Network monitoring in a hybrid world: Talking with SolarWinds’ Chris O’Brien

Network monitoring and troubleshooting has evolved quite a bit from the old days when I used to scroll through endless events in log files or slap a Fluke on a cable. Today’s business networks often take a hybrid approach of combining on-premises servers with online applications and services provisioned from the cloud. And with rapidly changing business requirements and the need for businesses to become agile, software-defined networking (SDN) has been transforming enterprise networking even further by separating the physical network from its logical overlay. How can one best monitor today’s business networks in order to maintain optimal performance and be able to resolve problems when they occur? And where is networking monitoring headed in the future as IT infrastructure continues to evolve? I recently talked about these things with Chris O’Brien the Product Manager for SolarWinds Network Performance Monitor (NPM). Chris spent most of his career as a network engineer. He joined SolarWinds in 2014 to help build the future of network monitoring.

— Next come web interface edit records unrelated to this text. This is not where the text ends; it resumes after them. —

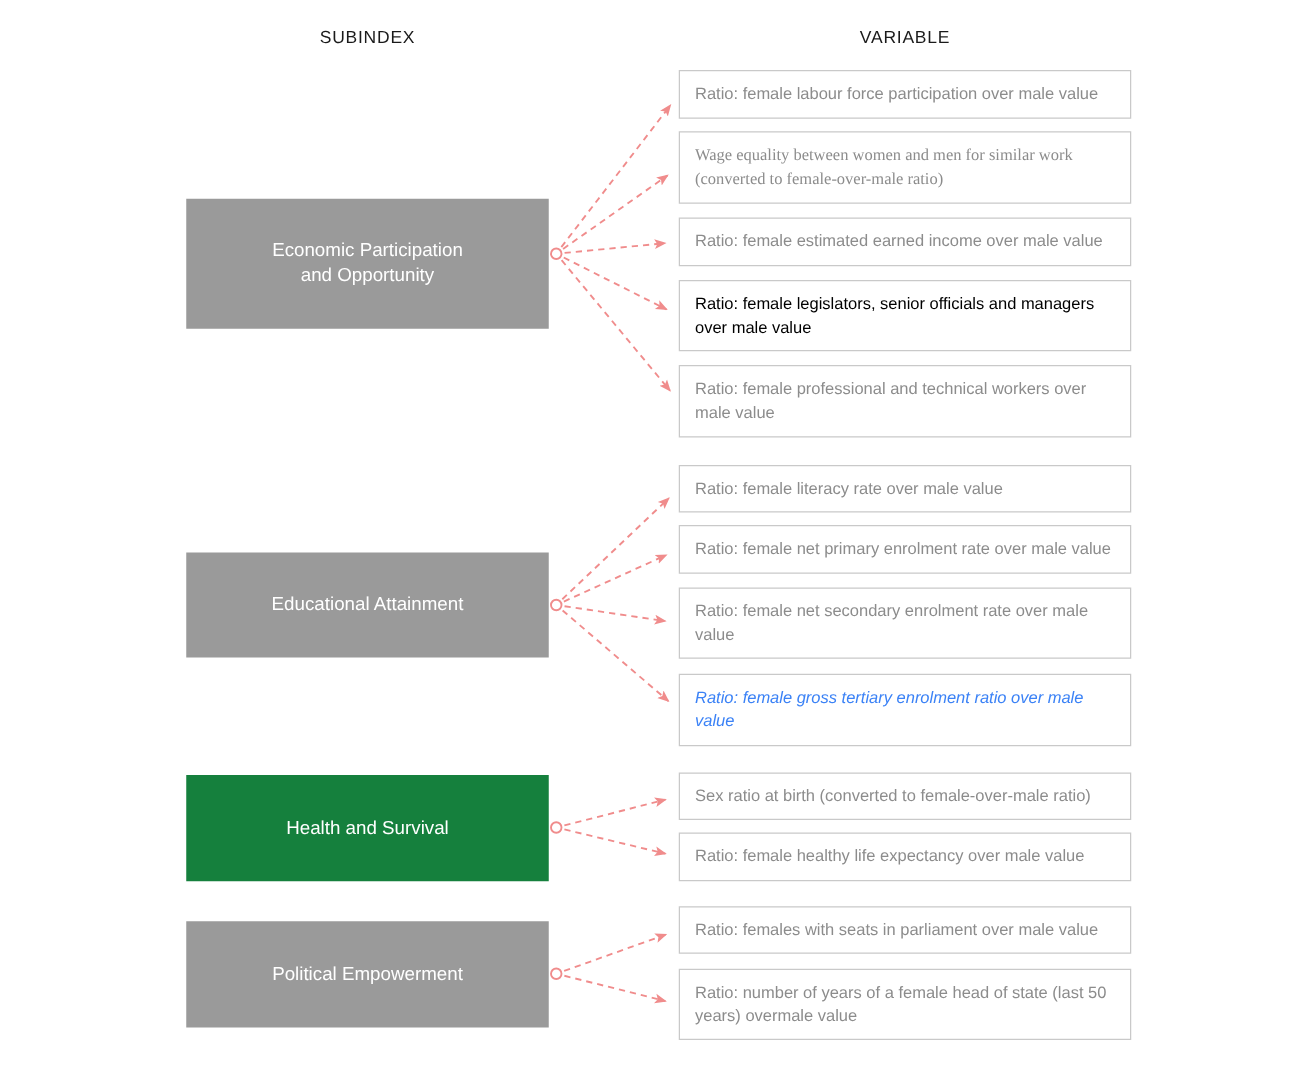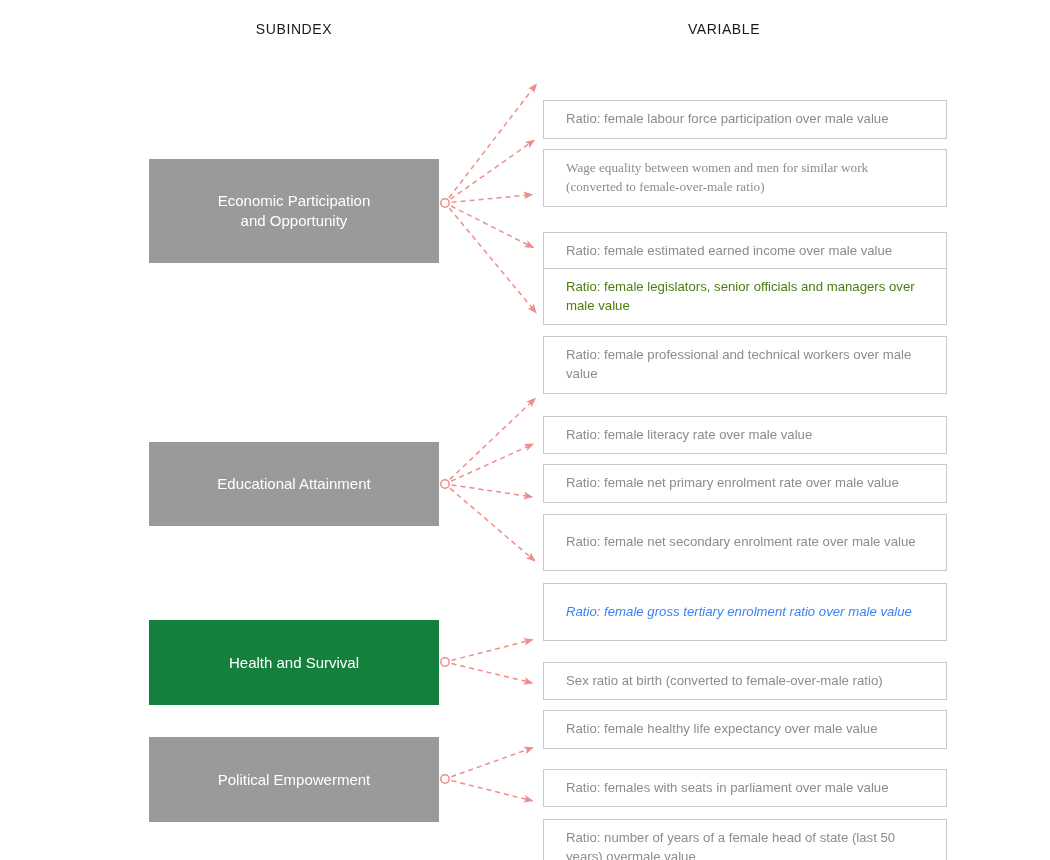--- a/index.html
+++ b/index.html
@@ -69,14 +69,13 @@
   .variable-box {
     position: absolute;
     left: 543px;
-    width: 404px;
+    width: 362px;
     box-sizing: border-box;
     background: #ffffff;
     border: 1px solid #c9c9c9;
     display: flex;
     align-items: center;
-    padding: 0 22px;
-    margin-top: 44px;
+    padding: 0 12px;
   }
   .variable-label {
     color: #8c8c8c;

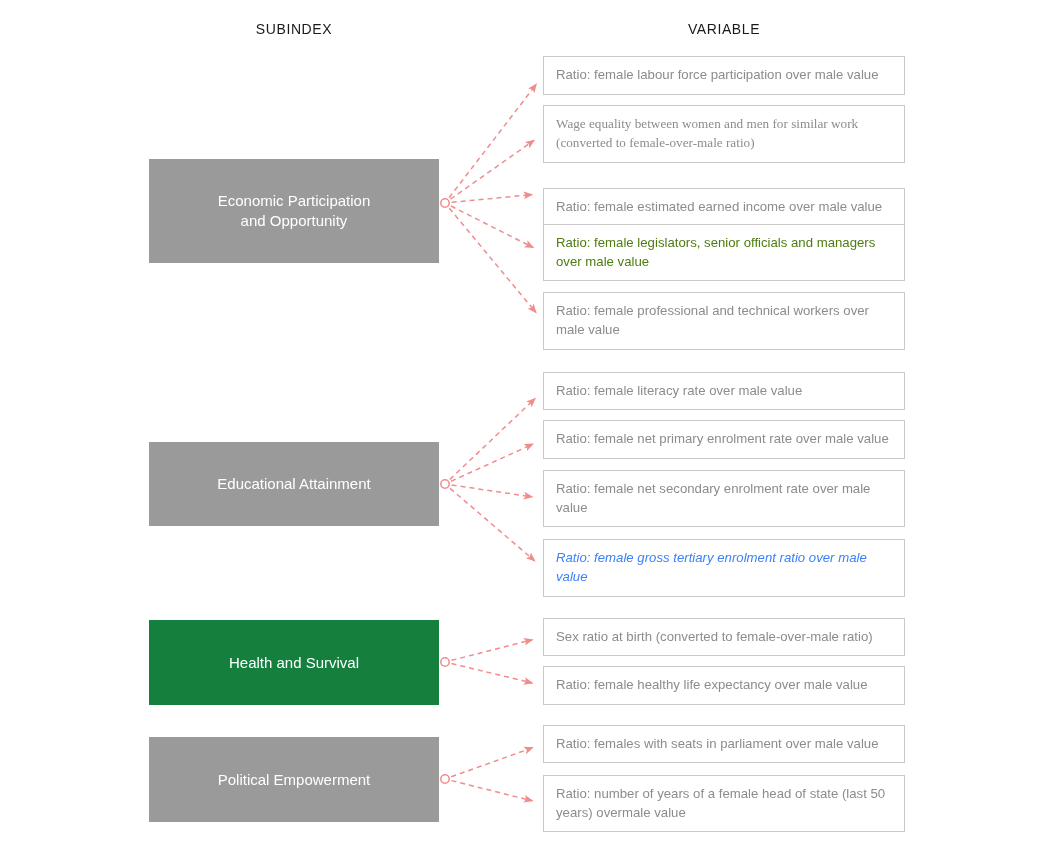--- a/index.html
+++ b/index.html
@@ -143,7 +143,7 @@
       <div class="variable-box" style="top: 105px; height: 58px; border-color: rgb(201, 201, 201); font-family: Liberation Serif, serif;">
         <div class="variable-label" style="color: rgb(140, 140, 140);">Wage equality between women and men for similar work (converted to female-over-male ratio)</div>
       </div>
-      <div class="variable-box" style="top: 188px; height: 39px; border-color: rgb(201, 201, 201);">
+      <div class="variable-box" style="top: 174px; height: 39px; border-color: rgb(201, 201, 201);">
         <div class="variable-label" style="color: rgb(140, 140, 140);">Ratio: female estimated earned income over male value</div>
       </div>
       <div class="variable-box" style="top: 224px; height: 57px; border-color: rgb(201, 201, 201);">

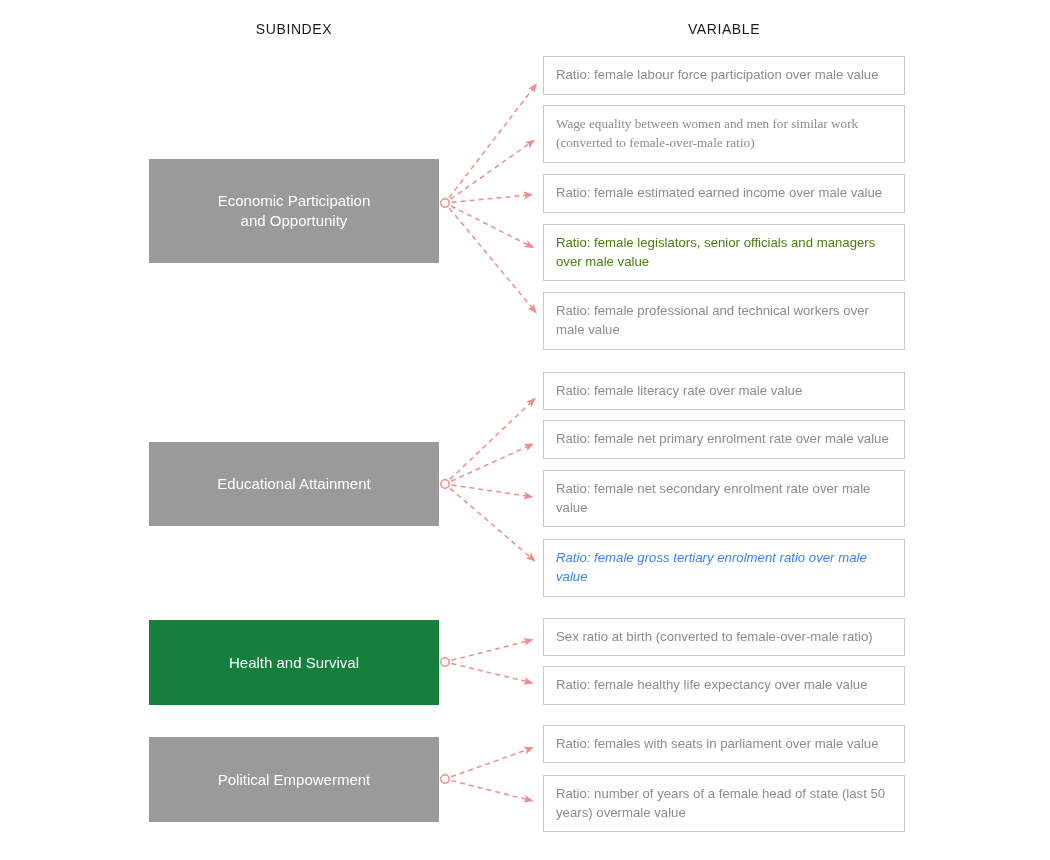--- a/index.html
+++ b/index.html
@@ -147,7 +147,7 @@
         <div class="variable-label" style="color: rgb(140, 140, 140);">Ratio: female estimated earned income over male value</div>
       </div>
       <div class="variable-box" style="top: 224px; height: 57px; border-color: rgb(201, 201, 201);">
-        <div class="variable-label" style="color: #4d7c0f;">Ratio: female legislators, senior officials and managers over male value</div>
+        <div class="variable-label" style="color: #000000;">Ratio: female legislators, senior officials and managers over male value</div>
       </div>
       <div class="variable-box" style="top: 292px; height: 58px; border-color: rgb(201, 201, 201);">
         <div class="variable-label" style="color: rgb(140, 140, 140);">Ratio: female professional and technical workers over male value</div>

MITCH: Thanks Chris for agreeing to let me interview you about your network management line of products over there at SolarWinds.

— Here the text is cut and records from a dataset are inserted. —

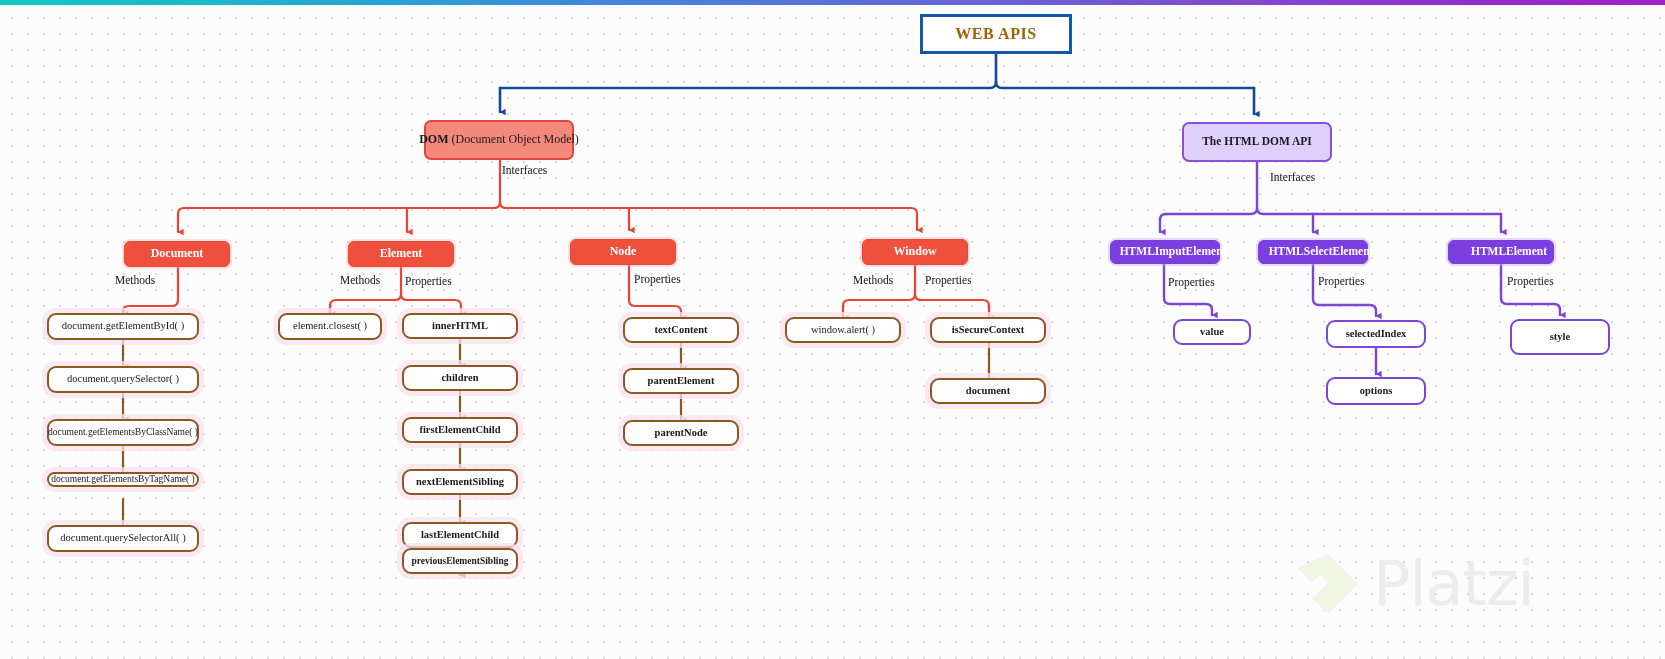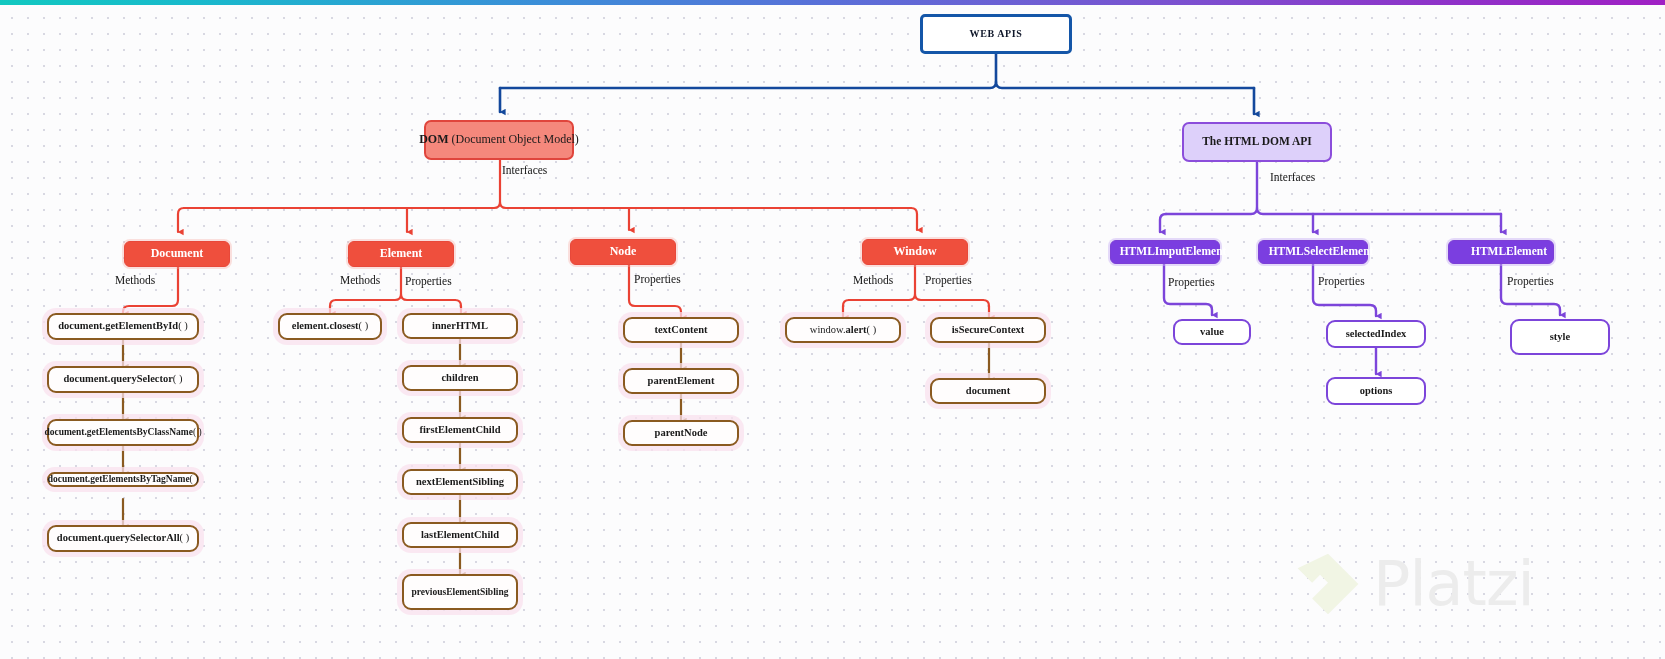--- a/index.html
+++ b/index.html
@@ -68,10 +68,10 @@
   .n-root {
     border: 3px solid #1456a8;
     background: #ffffff;
-    border-radius: 5px;
-    color: #0f172a;
-    font-weight: bold;
-    font-size: 10px;
+    border-radius: 0;
+    color: #a16207;
+    font-weight: bold;
+    font-size: 16px;
     letter-spacing: 0.6px;
   }
 

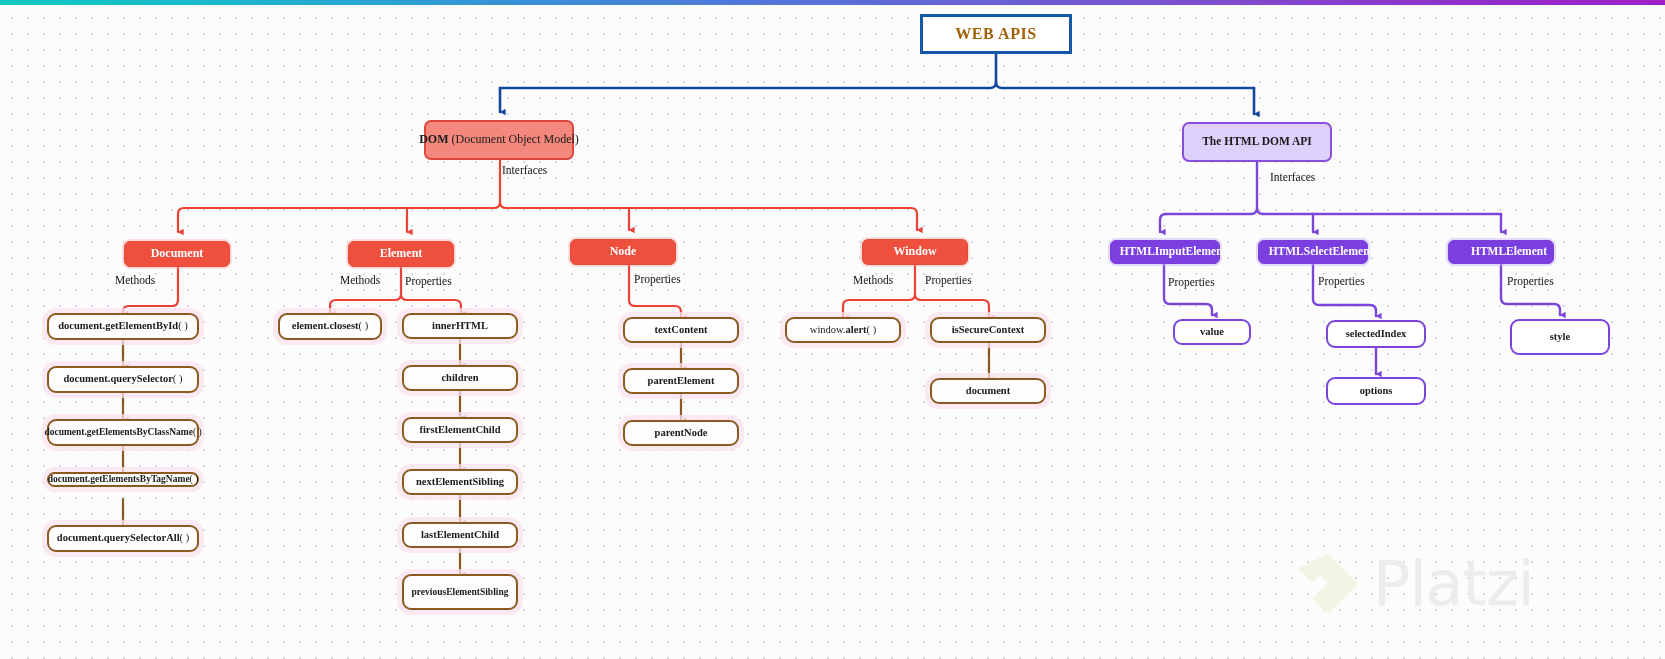--- a/index.html
+++ b/index.html
@@ -128,7 +128,7 @@
     font-weight: bold;
     box-shadow: 0 0 0 5px rgba(250,225,238,0.75);
   }
-  .n-leaf .b { font-weight: bold; }
+  .n-leaf .b { font-weight: normal; }
   .n-leaf .r { font-weight: normal; }
 
   

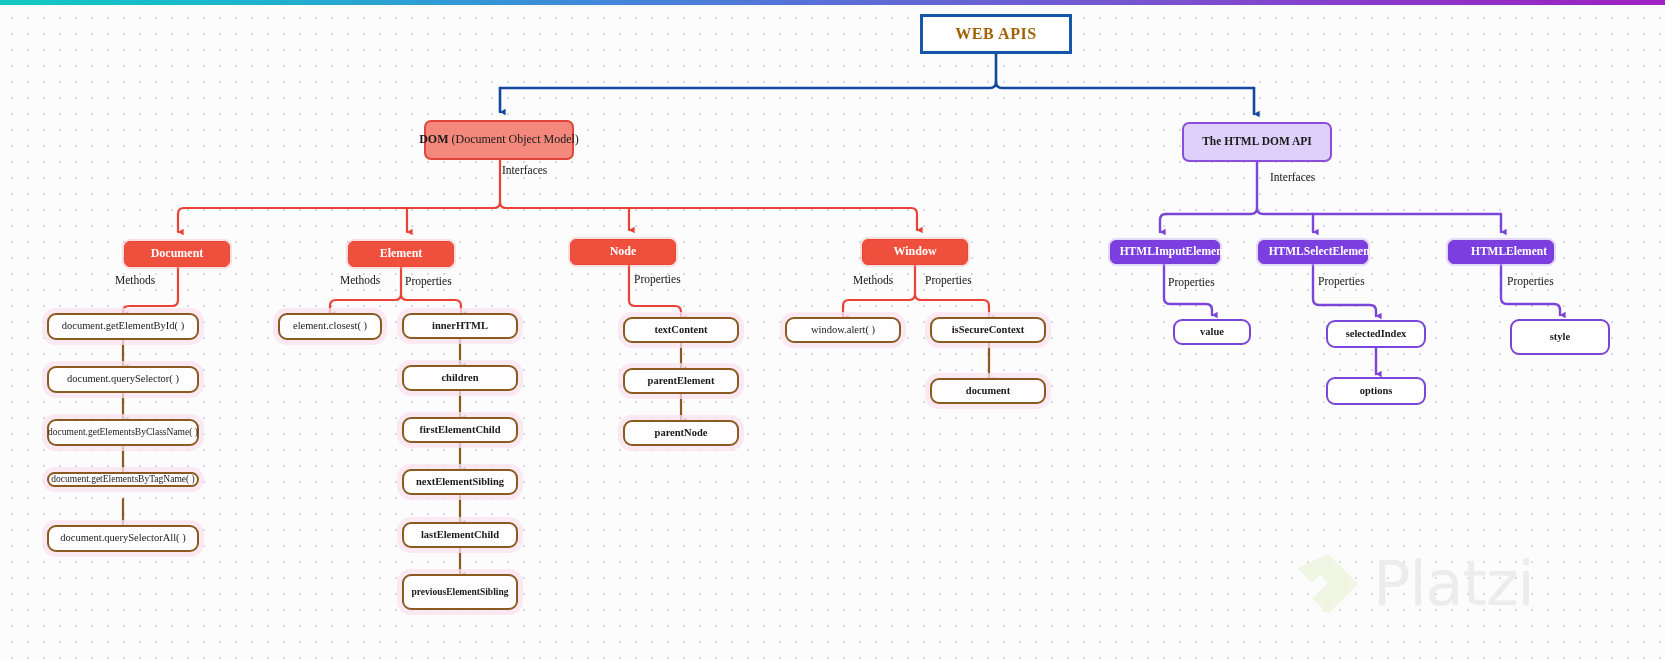--- a/index.html
+++ b/index.html
@@ -370,7 +370,7 @@
   <div class="node n-leaf" style="left:402px;top:522px;width:116px;height:26px;">
     <span class="lbl">lastElementChild</span>
   </div>
-  <div class="node n-leaf" style="left:402px;top:574px;width:116px;height:36px;font-size:9.5px;">
+  <div class="node n-leaf" style="left:402px;top:548px;width:116px;height:26px;font-size:9.5px;">
     <span class="lbl">previousElementSibling</span>
   </div>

CHRIS: Sure thing. I love talking about network monitoring!

MITCH: Let’s start off with something general. There are a lot of companies in the network monitoring space. Could you give us a brief introduction to SolarWinds and what makes your company different from the others?

CHRIS: SolarWinds was founded in 1999 by two network engineers who were looking for better tools to do their jobs, so they built them. They focused on building simple, powerful tools that just worked. Turns out, that’s a good formula. Lots of people wanted the tools, so they created SolarWinds.

The founders’ engineering spirit runs deeply through the company. SolarWinds is, in many ways, the antithesis to traditional enterprise software. Instead of having to talk with a salesperson to get a glimpse at a tool, you can use the online demo or download a fully functional trial. Instead of having to go through a protracted budgeting, quoting, and pitching process that often involves golf, airplanes, and the CTO, most of our tools can be bought immediately with budget the engineer has discretion over. Instead of paying for extensive professional services to get the tool up and running, the tools are built so engineers can do it themselves. This mantra of easy to try, easy to buy, and easy to use is at the heart of SolarWinds.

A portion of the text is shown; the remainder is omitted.